Guru MAN 7 Jakarta Ikuti Workshop Literasi Keuangan di Universitas Prasetiya Mulya

Seorang guru Ekonomi MAN 7 Jakarta, R. Lutfi Hakim, mengikuti Workshop Financial Fitness: Strategies for Personal and Professional Prosperity yang digelar di Universitas Prasetiya Mulya, Jakarta, Selasa (27/5/2025). Kegiatan ini diikuti 90 guru Ekonomi dari SMA dan MA se-DKI Jakarta sebagai bagian dari program pengembangan kompetensi guru di bidang literasi keuangan.

Fokus materi: pengelolaan keuangan pribadi dan profesional

Workshop membahas strategi pengelolaan keuangan, mulai dari perencanaan jangka panjang, manajemen utang, hingga investasi yang sehat.
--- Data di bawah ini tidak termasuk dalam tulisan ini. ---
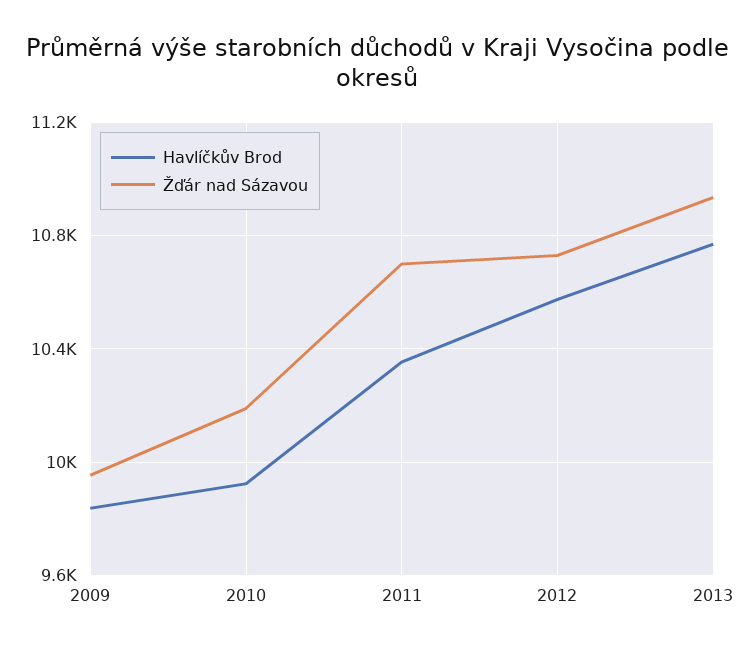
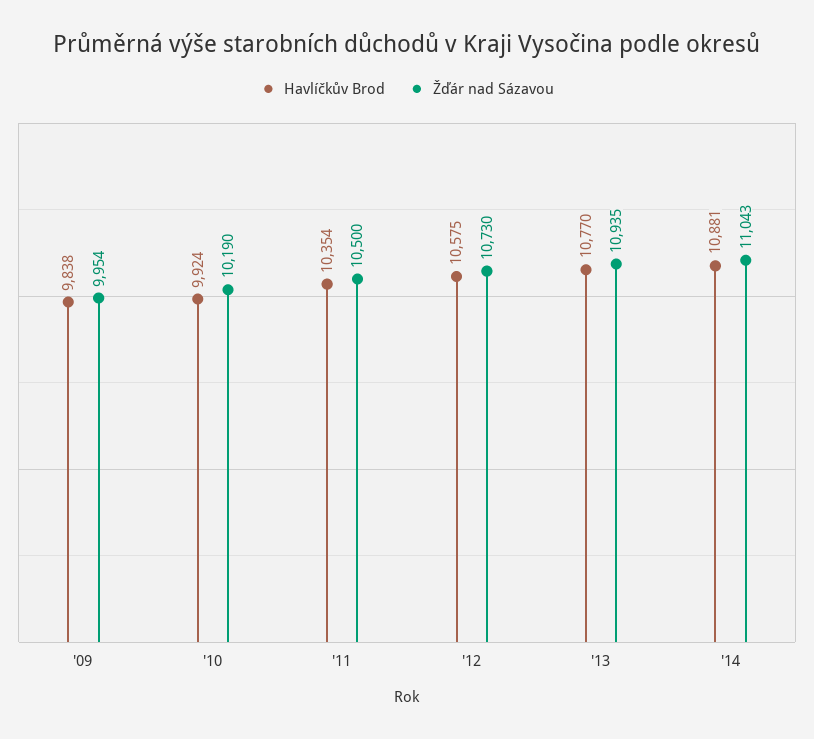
Žďár nad Sázavou, 2011: 10700 -> 10500
Havlíčkův Brod, '14: none -> 10881
Žďár nad Sázavou, '14: none -> 11043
Peserta juga mendapatkan pemahaman mengenai pentingnya menjaga keseimbangan finansial untuk mendukung kinerja sebagai pendidik.

  • Perencanaan keuangan jangka panjang
  • Manajemen utang
  • Investasi yang sehat
  • Keseimbangan finansial dalam menunjang peran pendidik

Relevansi untuk pembelajaran di kelas

R. Lutfi Hakim menilai workshop ini bermanfaat tidak hanya untuk pengelolaan keuangan pribadi, tetapi juga untuk pengajaran. Ia menyebut materi yang diterima memperluas wawasan tentang pentingnya pendidikan finansial sejak dini dan relevan untuk disampaikan kepada siswa.

Dorongan MGMP: guru sebagai agen perubahan

Ketua MGMP Ekonomi SMA, Kasmadi, dalam sambutannya menekankan literasi keuangan sebagai kebutuhan di era modern. Ia menyatakan guru berperan sebagai agen perubahan yang dapat menjadi contoh sekaligus penggerak literasi keuangan di sekolah melalui pemahaman finansial yang baik.

Sementara itu, Ketua MGMP Ekonomi MA, M. Idris, menegaskan pentingnya peningkatan kapasitas guru madrasah dalam literasi keuangan. Ia menyebut kegiatan ini sebagai langkah konkret untuk memperkuat kualitas pengajaran ekonomi di madrasah.

Ruang berbagi pengalaman antarguru

Selain penyampaian materi, workshop juga menjadi forum berbagi pengalaman. Para peserta terlibat aktif dalam diskusi dan bertukar pandangan mengenai tantangan pengelolaan keuangan, baik dalam kehidupan pribadi maupun di lingkungan sekolah.